Samuel Possebon, diretor da Teletime, que acabou de publicar o Atlas Brasileiro de Telecomunicações, ressalta que as oportunidades de expansão na América Latina estão praticamente encerradas. Segundo ele, são poucas as operações hoje disponíveis na região, por isso, ou as companhias menores se juntam ou serão abocanhadas por grupos maiores:

- Há um pouco dos dois movimentos. No México, a Unefon e a Iusacell, de Ricardo Salinas, se juntaram para enfrentar o grupo de Slim. Em Belize, na América Central, a Belize Telecommunications foi incorporada pela Belize Telemedia. Na Colômbia, a Ola foi vendida à Milicom. Ainda restam poucos ativos, como a Telecel, do Paraguai, e a Antel, do Uruguai.

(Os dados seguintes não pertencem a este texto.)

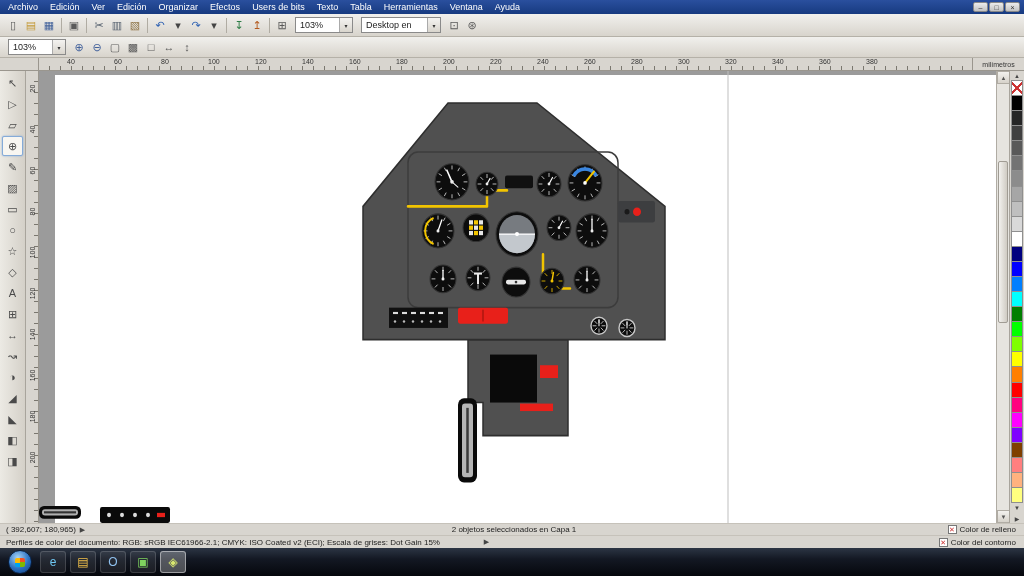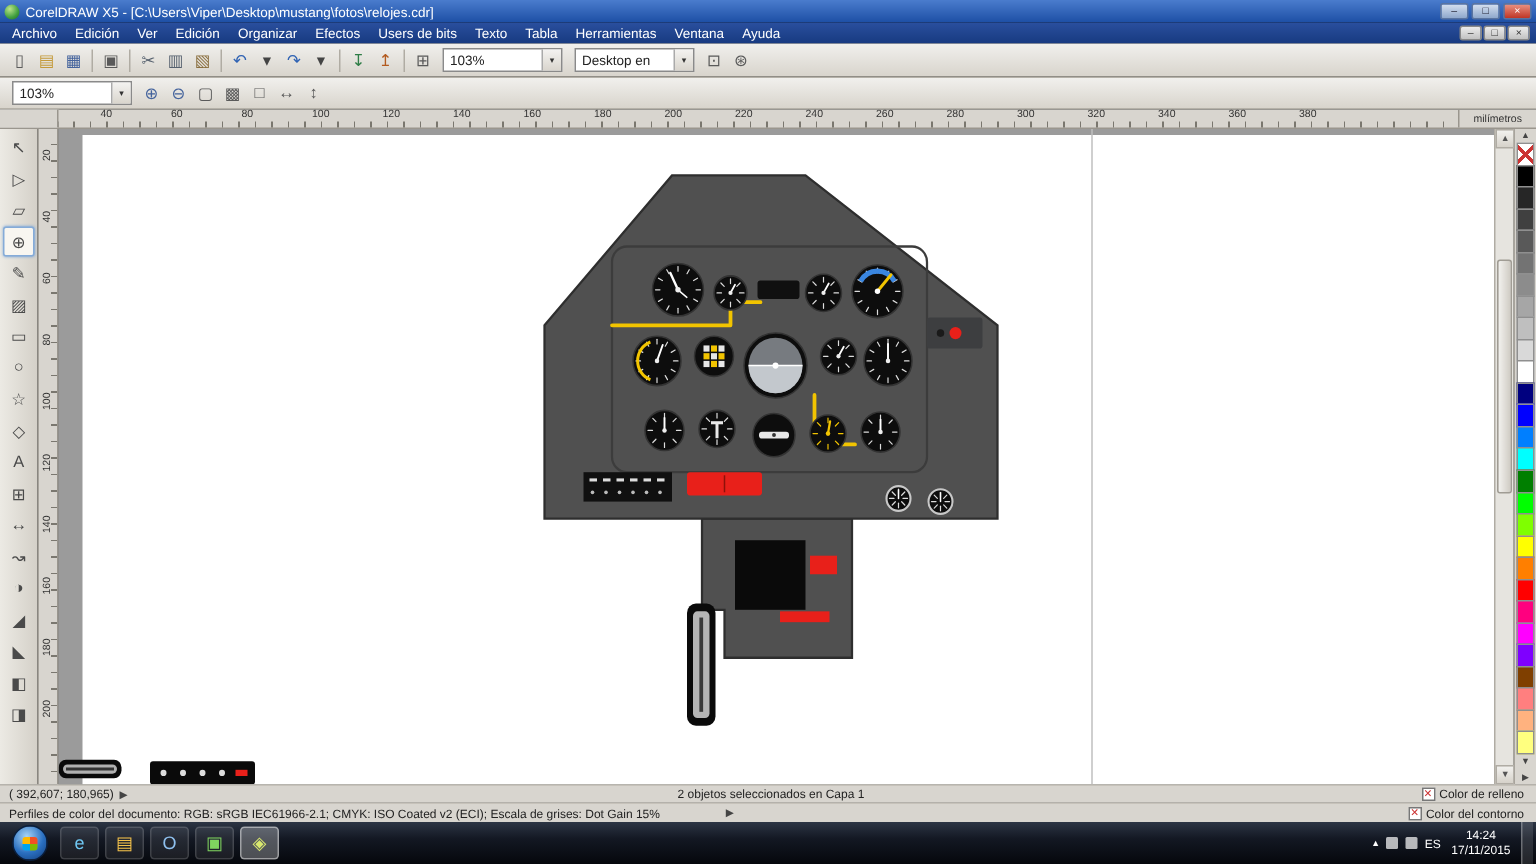--- a/index.html
+++ b/index.html
@@ -91,15 +91,6 @@
 
 <div class="app">
 
-  <div class="titlebar">
-    <span class="app-logo"></span>
-    <span class="title-text">CorelDRAW X5 - [C:\Users\Viper\Desktop\mustang\fotos\relojes.cdr]</span>
-    <span class="win-btns">
-      <span class="wbtn">–</span>
-      <span class="wbtn">□</span>
-      <span class="wbtn close">×</span>
-    </span>
-  </div>
 
   <div class="menubar">
     <span id="menu-items" style="display:flex;height:100%;">

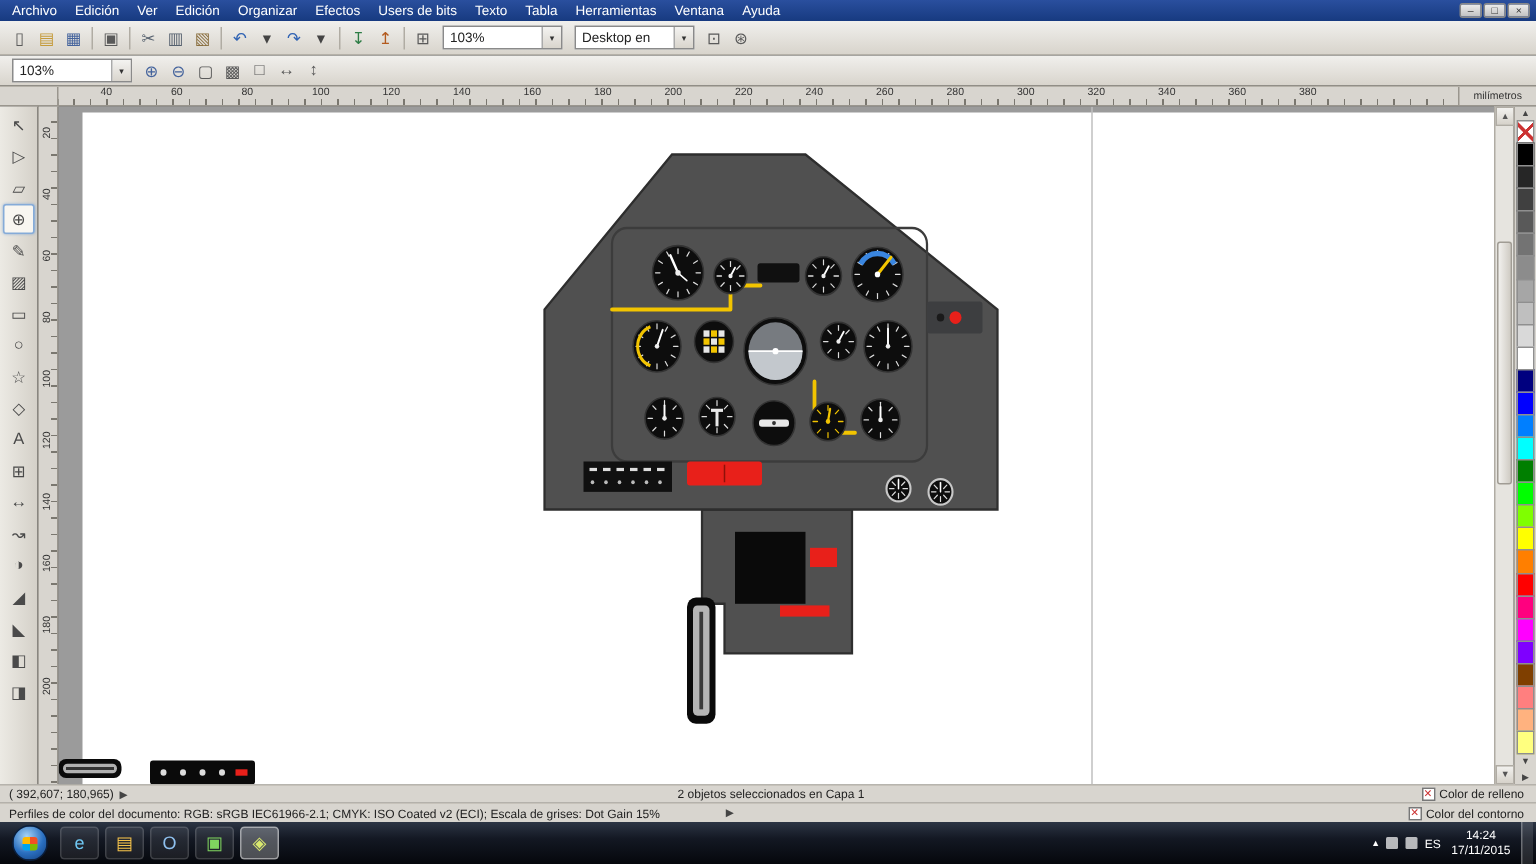--- a/index.html
+++ b/index.html
@@ -31,7 +31,7 @@
   .tb-sep{width:1px;height:15px;background:#b0aca3;margin:0 3px;}
   .combo{height:16px;background:#fff;border:1px solid #8a8a8a;display:flex;align-items:center;font-size:9px;padding-left:4px;margin:0 4px;}
   .combo .arrow{width:13px;height:100%;background:linear-gradient(#f4f3f1,#d9d5cd);border-left:1px solid #aaa;display:flex;align-items:center;justify-content:center;font-size:6px;color:#333;margin-left:auto;}
-  .combo.zoom{width:80px;}
+  .combo.zoom{width:58px;}
   .combo.fit{width:80px;}
 
   

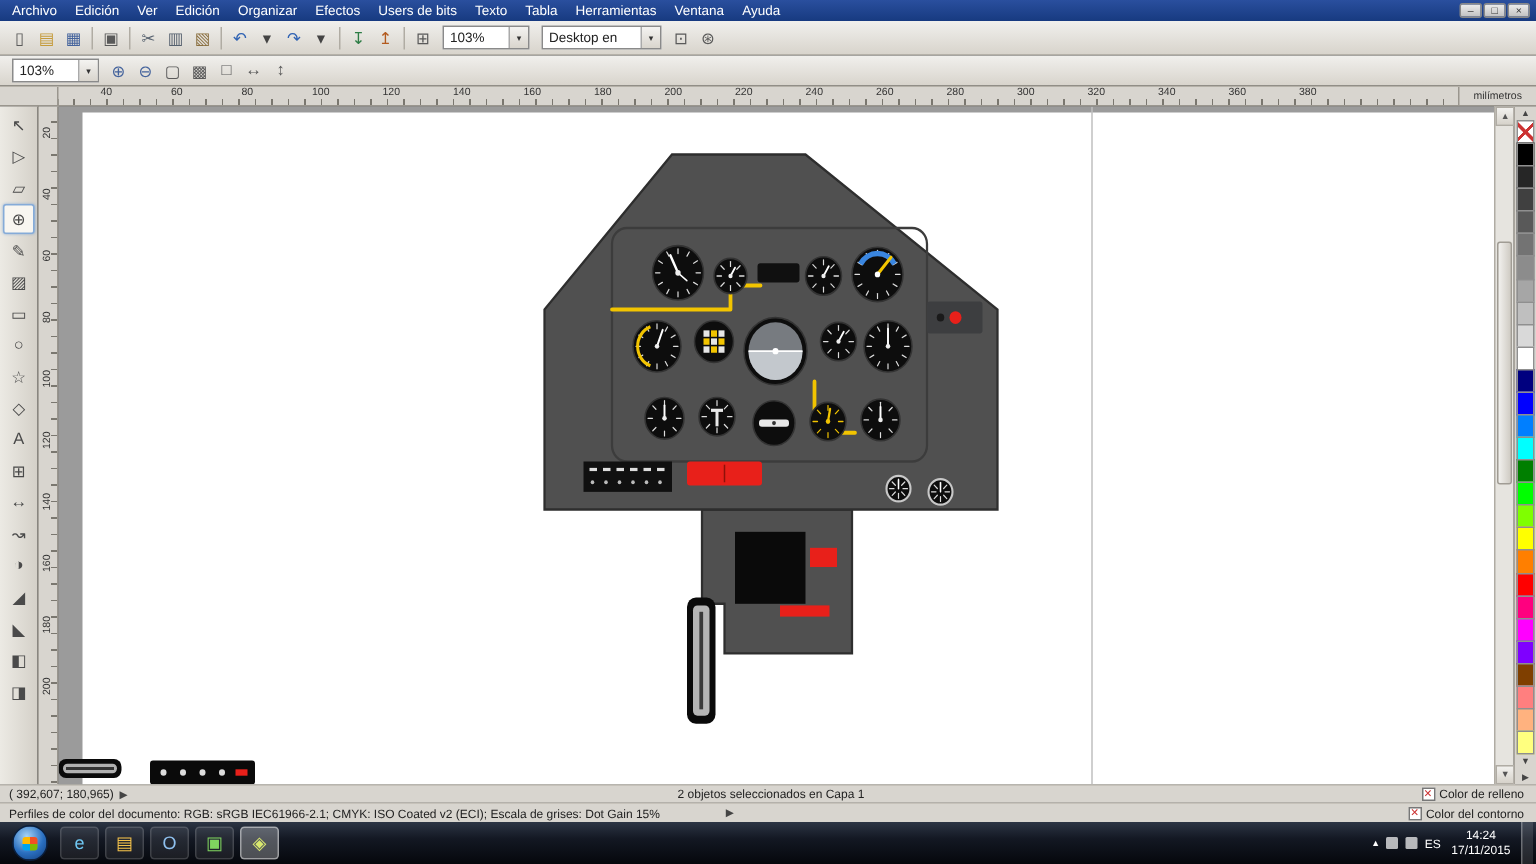--- a/index.html
+++ b/index.html
@@ -524,17 +524,6 @@
         <div class="task-icon" style="color: rgb(127, 212, 95);">▣</div>
         <div class="task-icon active" style="color: rgb(217, 232, 111);">◈</div>
       </div>
-    <div class="tray">
-      <span style="font-size:7px;">▴</span>
-      <span class="tray-ico"></span>
-      <span class="tray-ico"></span>
-      <span>ES</span>
-      <div class="clock">
-        <div>14:24</div>
-        <div>17/11/2015</div>
-      </div>
-      <div class="show-desktop"></div>
-    </div>
   </div>
 
 </div>

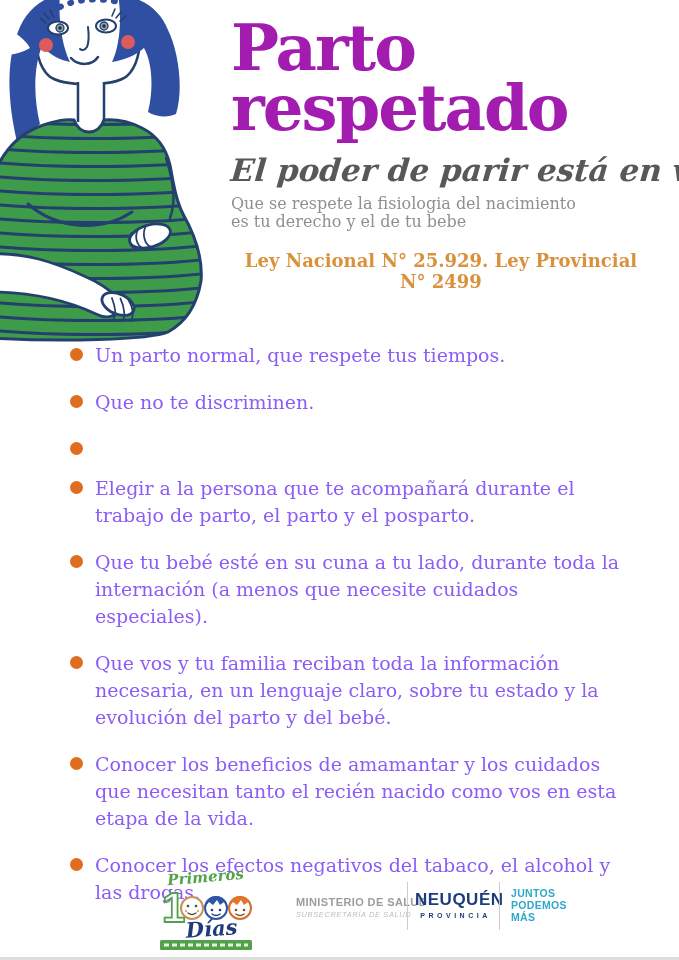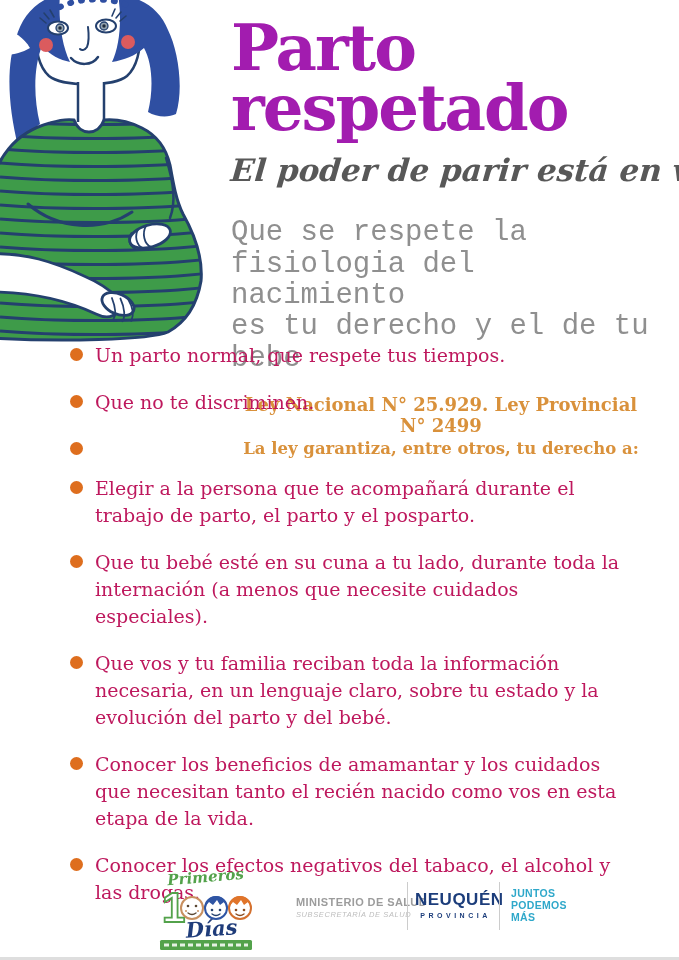--- a/index.html
+++ b/index.html
@@ -16,7 +16,7 @@
   .title div{white-space:nowrap;}
   .tagline{margin-top:14px;color:#585858;font-style:italic;font-weight:600;font-size:31px;
            transform:skewX(-5deg);transform-origin:left;white-space:nowrap;}
-  .intro{margin-top:29px;color:#8F8F8F;font-size:29px;line-height:1.08;font-family:Liberation Mono, monospace;}
+  .intro{margin-top:7px;color:#8F8F8F;font-size:16px;line-height:1.08;}
   .law{margin-top:20px;color:#D9913B;font-weight:700;text-align:center;}
   .law-main{font-size:18px;}
   .law-sub{font-size:16.5px;margin-top:3px;}

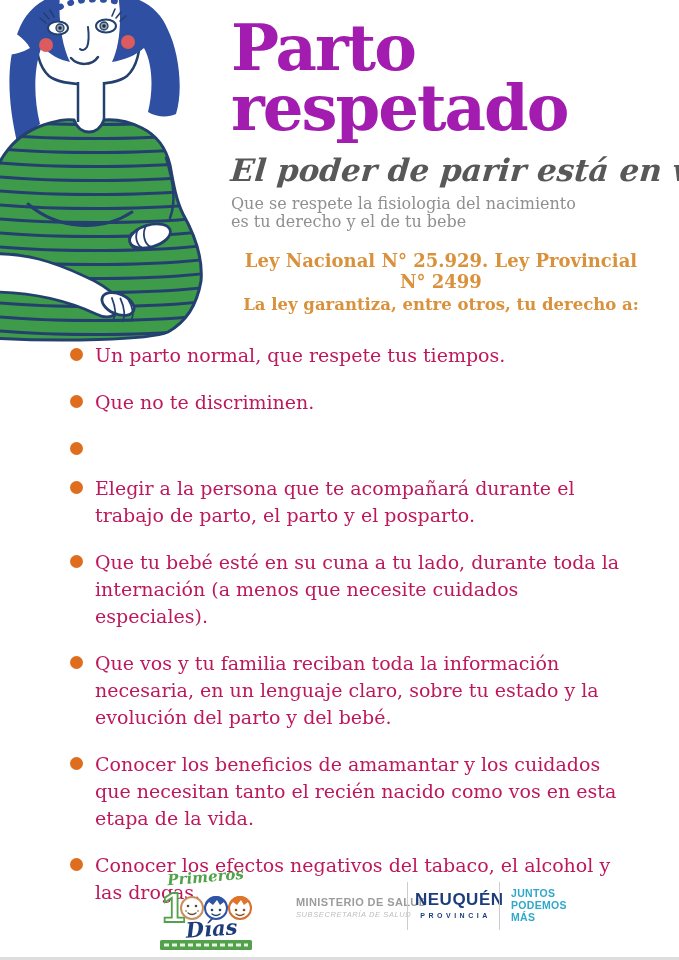--- a/index.html
+++ b/index.html
@@ -111,7 +111,6 @@
     </div>
     <div class="law">
       <div class="law-main">Ley Nacional N° 25.929. Ley Provincial N° 2499</div>
-      <div class="law-sub">La ley garantiza, entre otros, tu derecho a:</div>
     </div>
   </div>
 

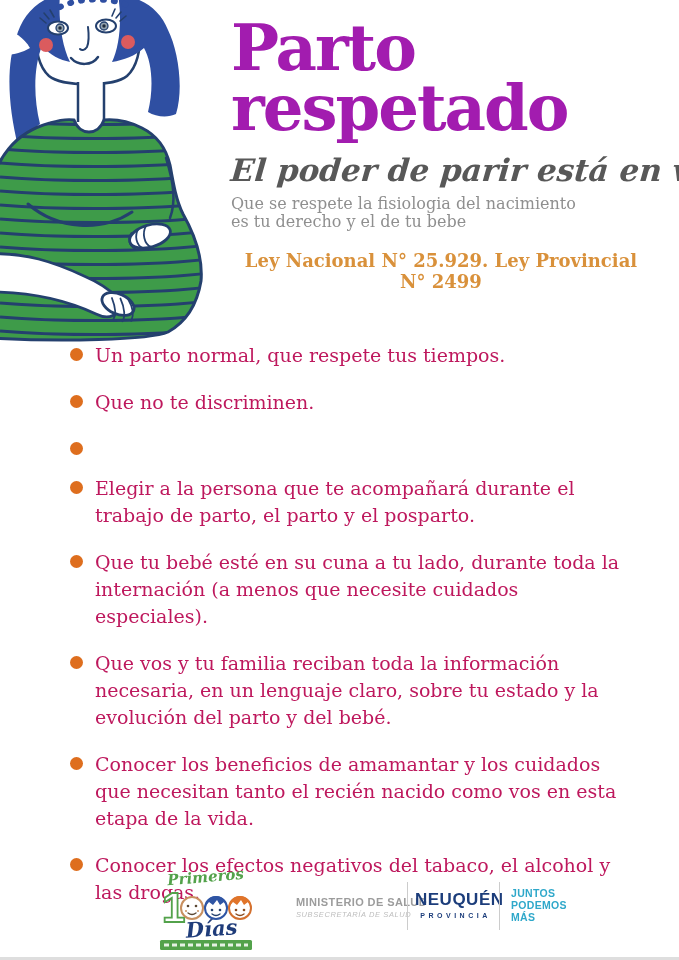--- a/index.html
+++ b/index.html
@@ -26,7 +26,7 @@
   .right{display:flex;align-items:flex-start;margin-bottom:20px;}
   .dot{flex:0 0 auto;width:13px;height:13px;border-radius:50%;background:#DE6E1E;
        margin:6px 12px 0 0;}
-  .right-text{color:#be185d;font-size:19px;line-height:27px;}
+  .right-text{color:#8b5cf6;font-size:19px;line-height:27px;}
 
   
   .footer{position:absolute;left:0;top:866px;width:679px;height:92px;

Na Argentina, a questão regulatória não permite concentração no setor, por isso muita coisa vai mudar nos próximos anos, prevê Possebon. É que, com a compra de parte da Telecom Italia pela Telefónica, o mercado de telefonia fixa na Argentina ficará 100% na mão dos espanhóis.

- A empresa cresceu demais e vai começar a enfrentar problemas regulatórios em diversos países da região. A Telefónica comprou parte da Telecom Italia para, no futuro, ter o controle da companhia, e não me parece que é apenas para ser acionista - diz Possebon.